Question 5: Infrastructure & Neighborhood Investment

Eastside neighborhoods often face challenges with older housing stock, neglected infrastructure, and limited access to grocery stores and healthcare. How would you prioritize county resources to improve streets, housing, and access to basic services in underserved areas?

Pacheco: I’d prioritize an equity fund that channels resources into east side streets, housing rehab, and health access. That includes fixing sidewalks, modernizing stormwater systems, and incentivizing grocery and clinic development in food deserts. I’d also advocate for a county-led housing repair program for seniors and disabled residents. We must focus on all of Wyandotte County, but the eastern part has obvious needs currently.

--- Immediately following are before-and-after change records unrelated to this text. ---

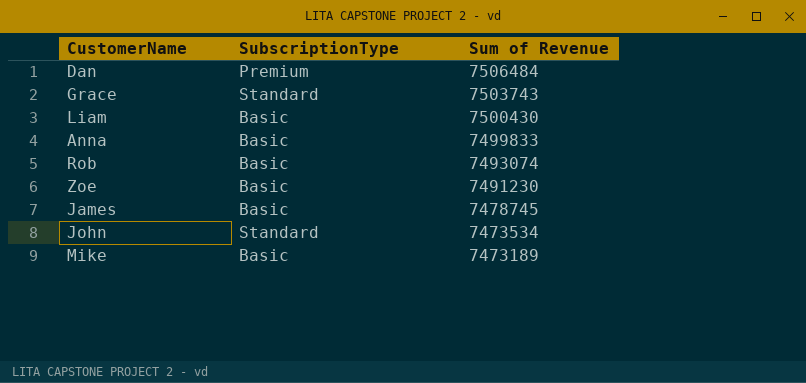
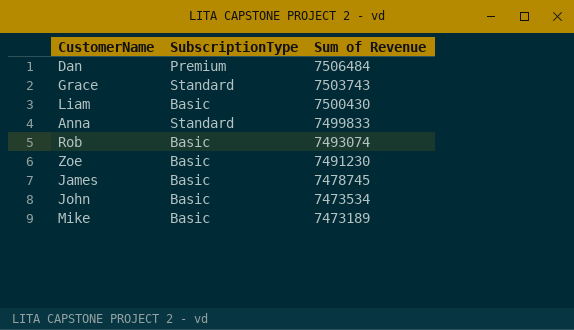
Anna | SubscriptionType: Basic -> Standard
John | SubscriptionType: Standard -> Basic

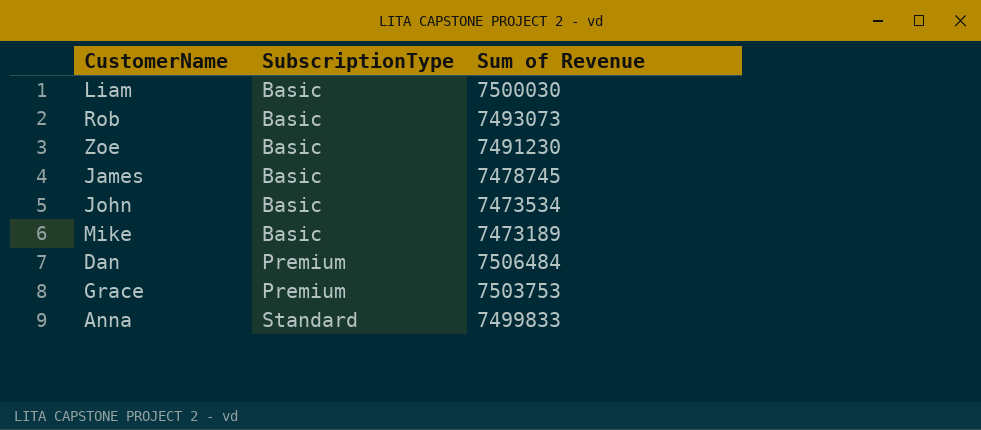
row order: Sum of Revenue descending -> SubscriptionType ascending
Liam | Sum of Revenue: 7500430 -> 7500030
Rob | Sum of Revenue: 7493074 -> 7493073
Grace | SubscriptionType: Standard -> Premium
Grace | Sum of Revenue: 7503743 -> 7503753

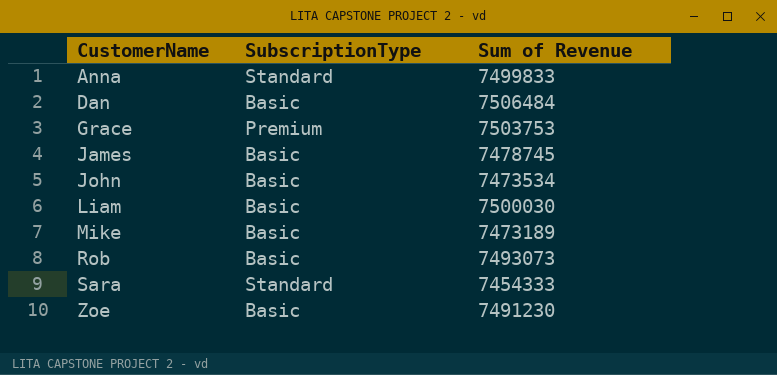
row order: SubscriptionType ascending -> CustomerName ascending
Dan | SubscriptionType: Premium -> Basic
row Sara: none -> Standard | 7454333

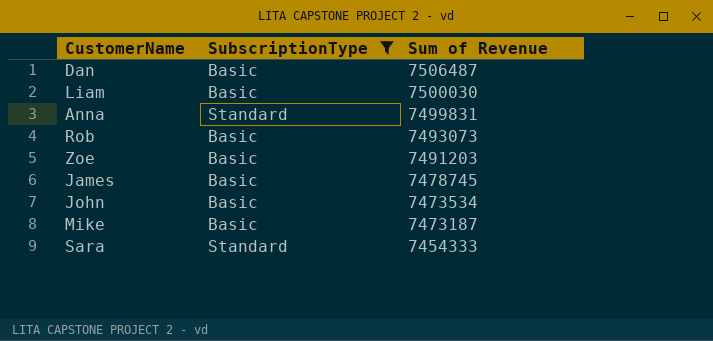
filter: none -> SubscriptionType != Premium
row order: CustomerName ascending -> Sum of Revenue descending
Dan | Sum of Revenue: 7506484 -> 7506487
Anna | Sum of Revenue: 7499833 -> 7499831
Zoe | Sum of Revenue: 7491230 -> 7491203
Mike | Sum of Revenue: 7473189 -> 7473187

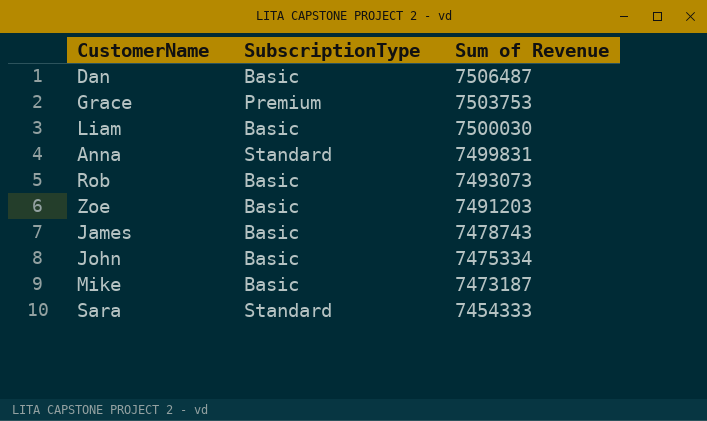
filter: SubscriptionType != Premium -> none
James | Sum of Revenue: 7478745 -> 7478743
John | Sum of Revenue: 7473534 -> 7475334

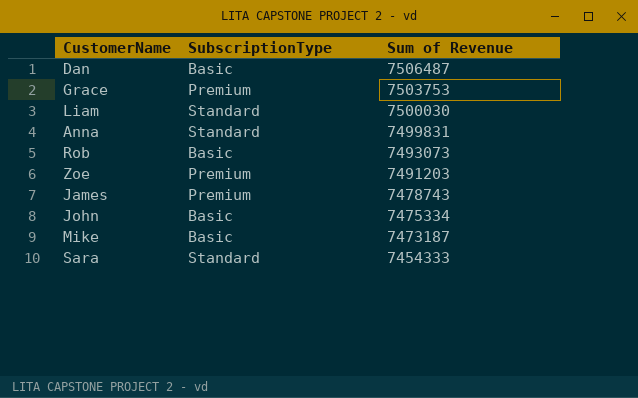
Liam | SubscriptionType: Basic -> Standard
Zoe | SubscriptionType: Basic -> Premium
James | SubscriptionType: Basic -> Premium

Murray: Revitalizing Eastside neighborhoods must begin with a comprehensive study to prioritize the use of resources for infrastructure upgrades. The prioritization schedule should be pegged to the developer’s locational interest in investment. From experience we know that sewers and water mains must be upgraded and upsized and there will be demands for tremendous amounts of funding for new curbs and streets in large areas. Where developers are ready to invest, Tax Increment Financing districts should be established to absorb the costs without passing negative tax impacts on to unaffected residents and tax payers.  This approach would limit NRA incentives.  Past federal Opportunity Zone designations fell short; we should push for new, more strategic zones to better leverage private investment and share infrastructure costs. We must also partner with ATA and RideKC’s START bond initiative to rebuild neighborhoods.  A coordinated plan will maximize resources, attract developers, and provide the essentials that make communities thrive.